▶ The problem
Write down exactly what lies from the line containing "Som | 2. posms: 232 -> 233" to the end of the records, inclusive, and omit the pictures.

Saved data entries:
'''
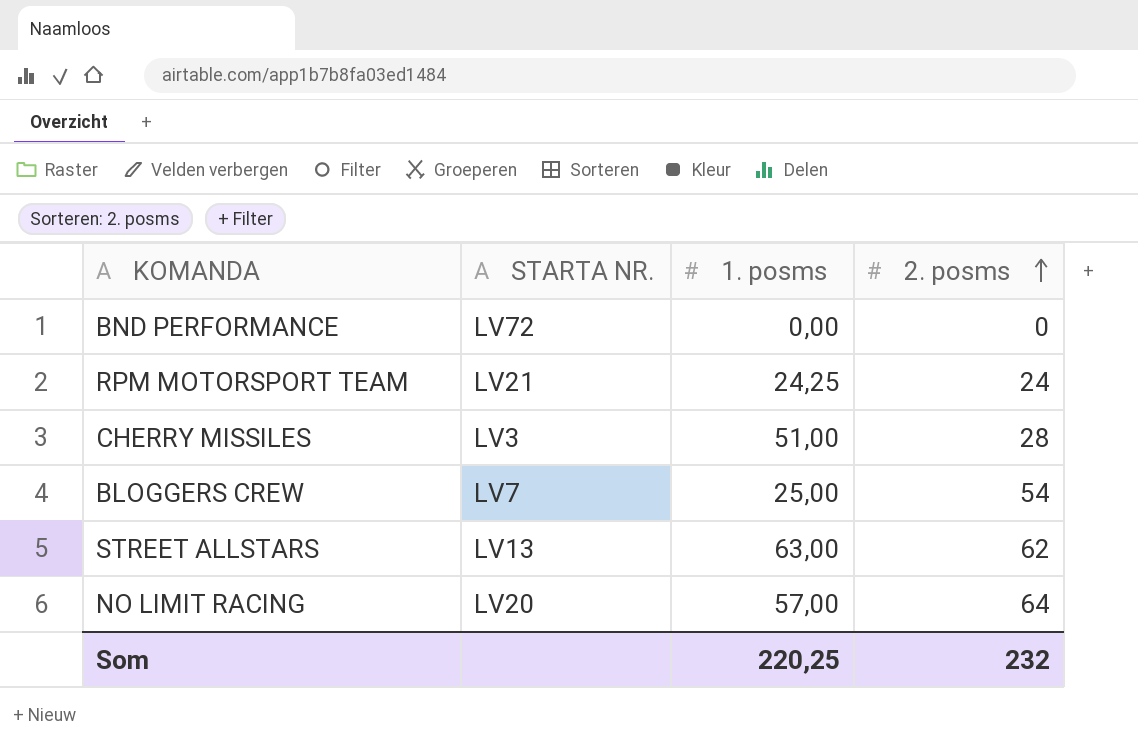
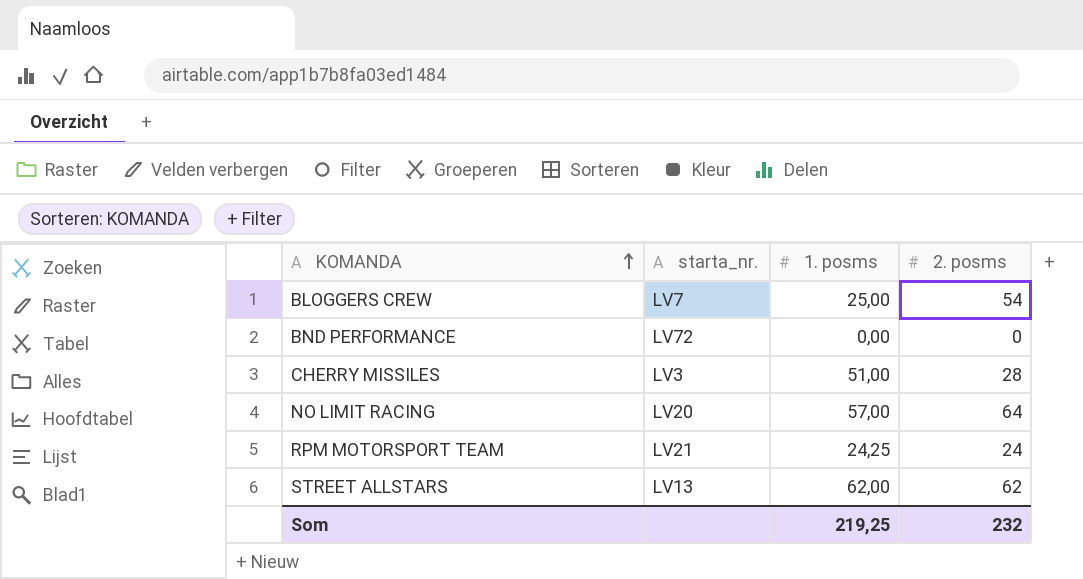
row order: 2. posms ascending -> KOMANDA ascending
column name: STARTA NR. -> starta_nr.
STREET ALLSTARS | 1. posms: 63,00 -> 62,00
Som | 1. posms: 220,25 -> 219,25

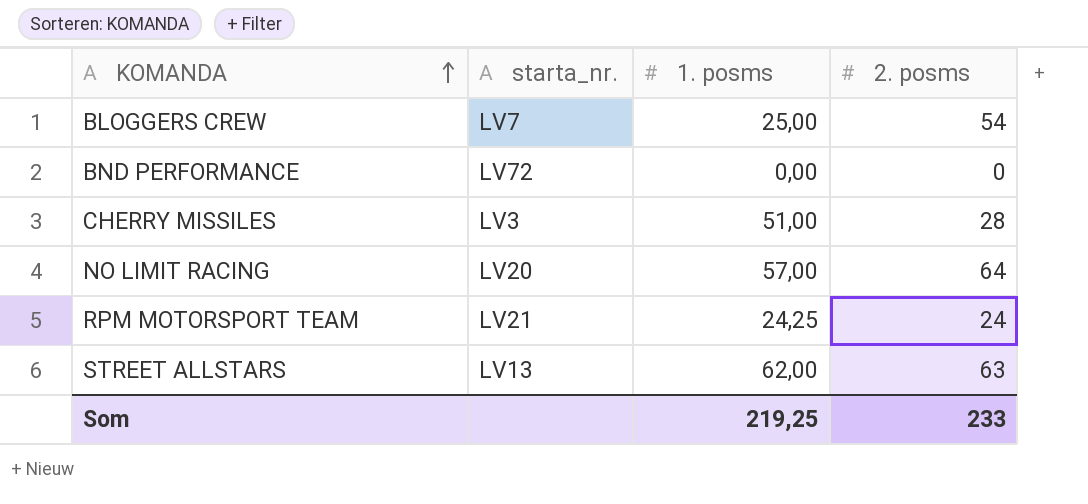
STREET ALLSTARS | 2. posms: 62 -> 63
Som | 2. posms: 232 -> 233

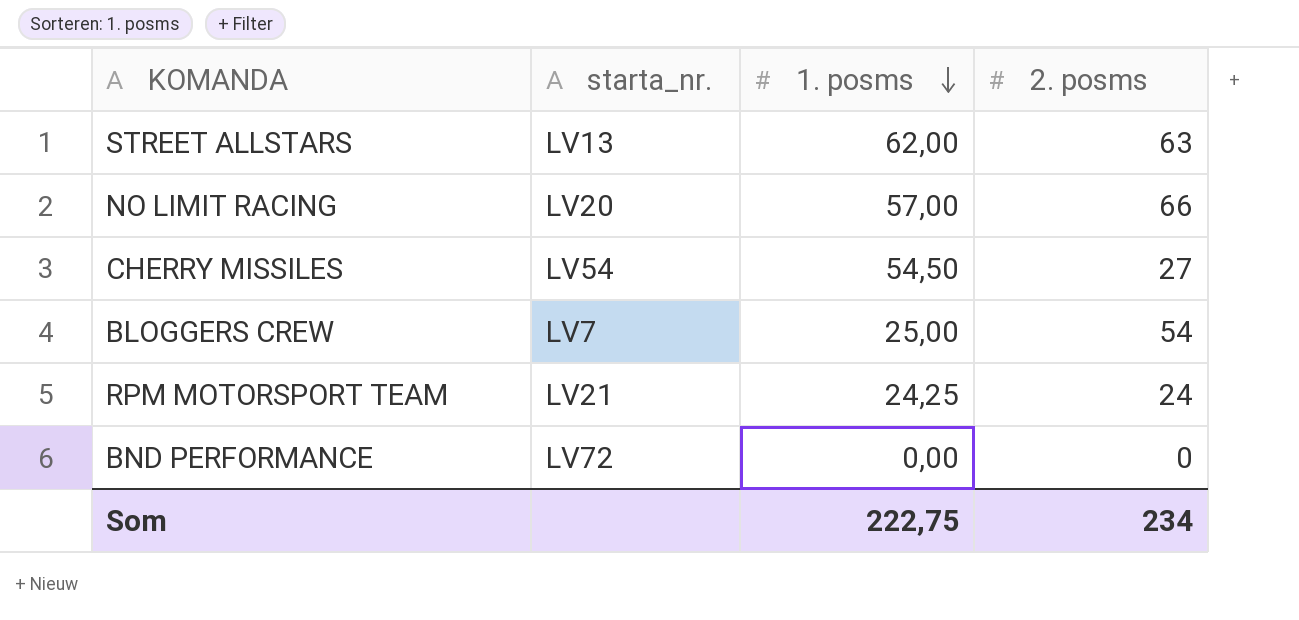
row order: KOMANDA ascending -> 1. posms descending
NO LIMIT RACING | 2. posms: 64 -> 66
CHERRY MISSILES | starta_nr.: LV3 -> LV54
CHERRY MISSILES | 1. posms: 51,00 -> 54,50
CHERRY MISSILES | 2. posms: 28 -> 27
Som | 1. posms: 219,25 -> 222,75
Som | 2. posms: 233 -> 234

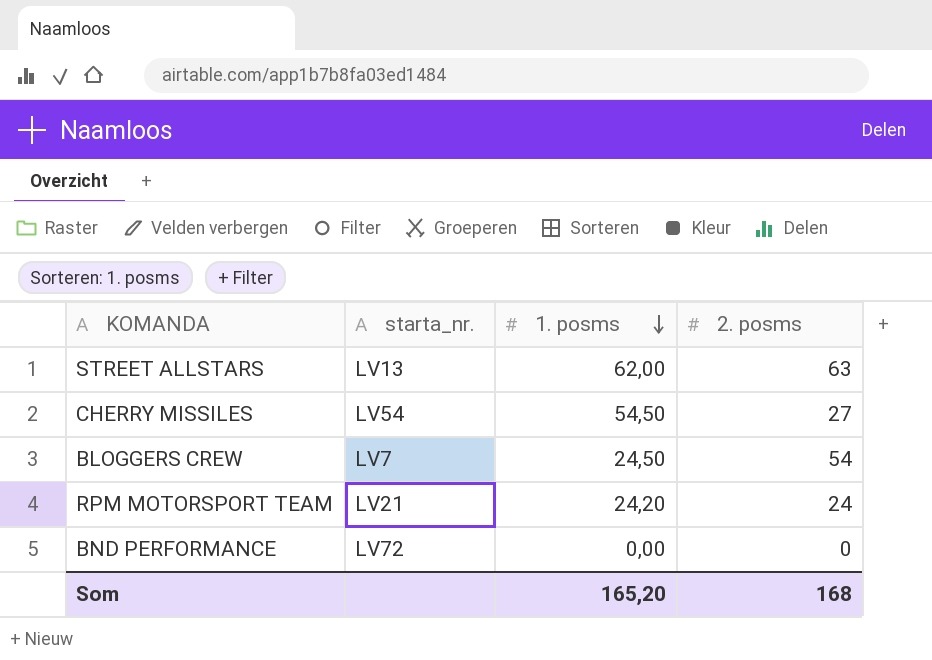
row NO LIMIT RACING: LV20 | 57,00 | 66 -> none
BLOGGERS CREW | 1. posms: 25,00 -> 24,50
RPM MOTORSPORT TEAM | 1. posms: 24,25 -> 24,20
Som | 1. posms: 222,75 -> 165,20
Som | 2. posms: 234 -> 168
'''
▶ Finished exercise
Som | 2. posms: 232 -> 233

row order: KOMANDA ascending -> 1. posms descending
NO LIMIT RACING | 2. posms: 64 -> 66
CHERRY MISSILES | starta_nr.: LV3 -> LV54
CHERRY MISSILES | 1. posms: 51,00 -> 54,50
CHERRY MISSILES | 2. posms: 28 -> 27
Som | 1. posms: 219,25 -> 222,75
Som | 2. posms: 233 -> 234

row NO LIMIT RACING: LV20 | 57,00 | 66 -> none
BLOGGERS CREW | 1. posms: 25,00 -> 24,50
RPM MOTORSPORT TEAM | 1. posms: 24,25 -> 24,20
Som | 1. posms: 222,75 -> 165,20
Som | 2. posms: 234 -> 168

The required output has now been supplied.